Road construction Works
Like all infrastructure, roadways deteriorate over time due to wear and tear from use, from the weathering by heat, freezing and thawing, and precipitation. Resurfacing and reconstruction is determined by a multitude of factors. DOT conducts regular inspections to assess pavement conditions, and assigns ratings based on the overall condition, patching, and cracking.
Resurfacing addresses problems on the surface of the roadway by replacing the top layer of asphalt pavement. It also addresses issues like potholes, cracking, hummocks, bumps and patches of street cuts (typically a result of utility and other underground work). Resurfacing is a less expensive, short-term method of maintaining the quality of existing streets. It usually takes less than a month to complete and is a regularly scheduled operation.

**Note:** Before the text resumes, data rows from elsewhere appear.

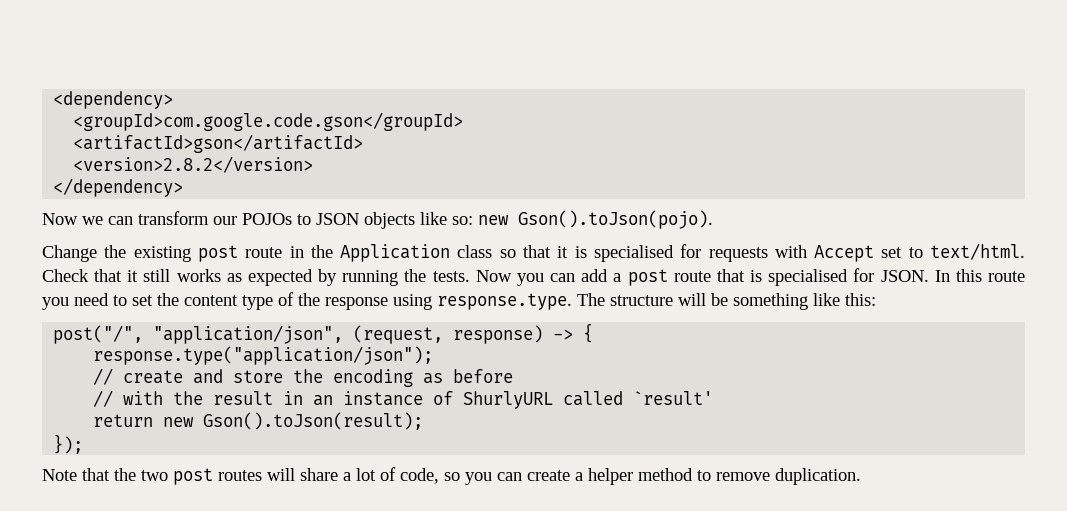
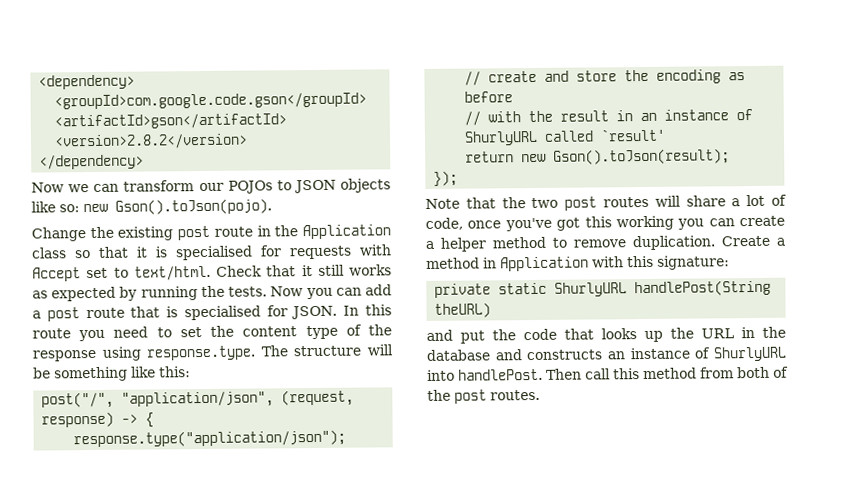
[444,472,460,481] so -> [467,215,674,232] once you've got this working
(861, 476) none -> [721,235,785,247] [426,255,730,272] [434,279,772,298] [434,302,492,318] [426,326,786,344] [426,346,787,362] [427,366,789,381] [427,389,540,404] Create a method in Application with this signature: // private static ShurlyURL handlePost(String theURL) // and put the code that looks up the URL in the database and constructs an instance of ShurlyURL into handlePost. Then call this method from both of the post routes.

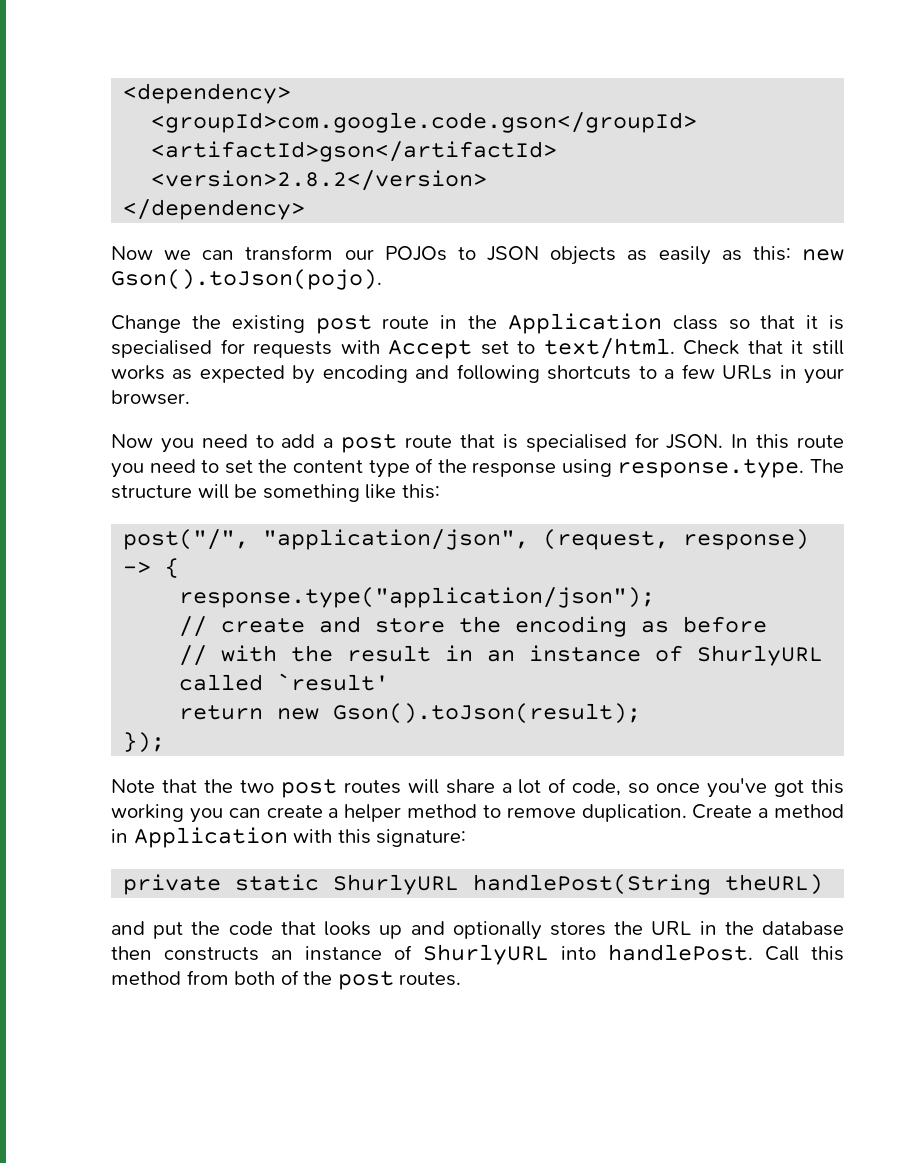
[31,201,80,213] like so: -> [627,246,791,265] as easily as this:
[140,285,362,301] running the tests. Now you can -> [322,364,844,384] [111,390,190,405] [111,434,274,453] encoding and following shortcuts to a few URLs in your browser. // Now you need to
(463, 223) none -> [628,783,650,794] so
(663, 336) none -> [410,921,606,940] and optionally stores
[494,349,522,361] and -> [111,946,152,960] then
[546,368,611,380] Then call -> [765,946,799,961] Call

Once a street is resurfaced, it becomes a protected street for five years. DOT will not issue street opening permits for protected streets, except for emergency work. Repairs to potholes or other street defects can, however, be performed on protected streets. The Street Works Manual provides detailed information on policies and procedures governing work on city streets.
Some of the paving materials that get removed from City streets during routine resurfacing operations are recycled and combined with new materials and reused for paving.
Full reconstruction of streets provides long-term upgrades to the roadway and the underlying infrastructure, addressing serious issues related to a street’s condition and design. Reconstruction replaces over a foot of the roadway below the street’s surface and usually includes reconstruction of the curbs and sidewalks as well. As part of reconstruction, the street may be realigned to improve safety or operations, grading may be changed to improve storm water flow, underground utilities may be added, upgraded or relocated, traffic signals and street lights may be relocated, and street trees and pedestrian ramps may be added.
Street reconstruction work is executed by the Department of Design and Construction (DDC) on DOT’s behalf. Extensive coordination is necessary between DOT, other City and State agencies, utilities, and the community. From conception to construction, it can take between three to five years to complete a project. Because of the significant time and funding involved and because the work is so comprehensive, street reconstruction projects are an opportunity to reimagine and enhance the overall streetscape. As with resurfacing projects, after a street is reconstructed it becomes protected for five years.
Capital Street Projects
Capital street reconstruction work is an essential tool for keeping the City’s infrastructure in a state of good repair and improving overall quality of life.
Where can I find general policies, standards, and other information on street design and street materials?
The New York City Street Design Manual contains city policies, detailed guidelines and numerous reference resources related to planning, designing, constructing, operating and maintaining the city's streets, sidewalks and public spaces. DDC maintains the City’s Standard Detail Drawings and the Standard Highway Specifications( Vol. 1 and Vol. 2 ) on DOT’s behalf.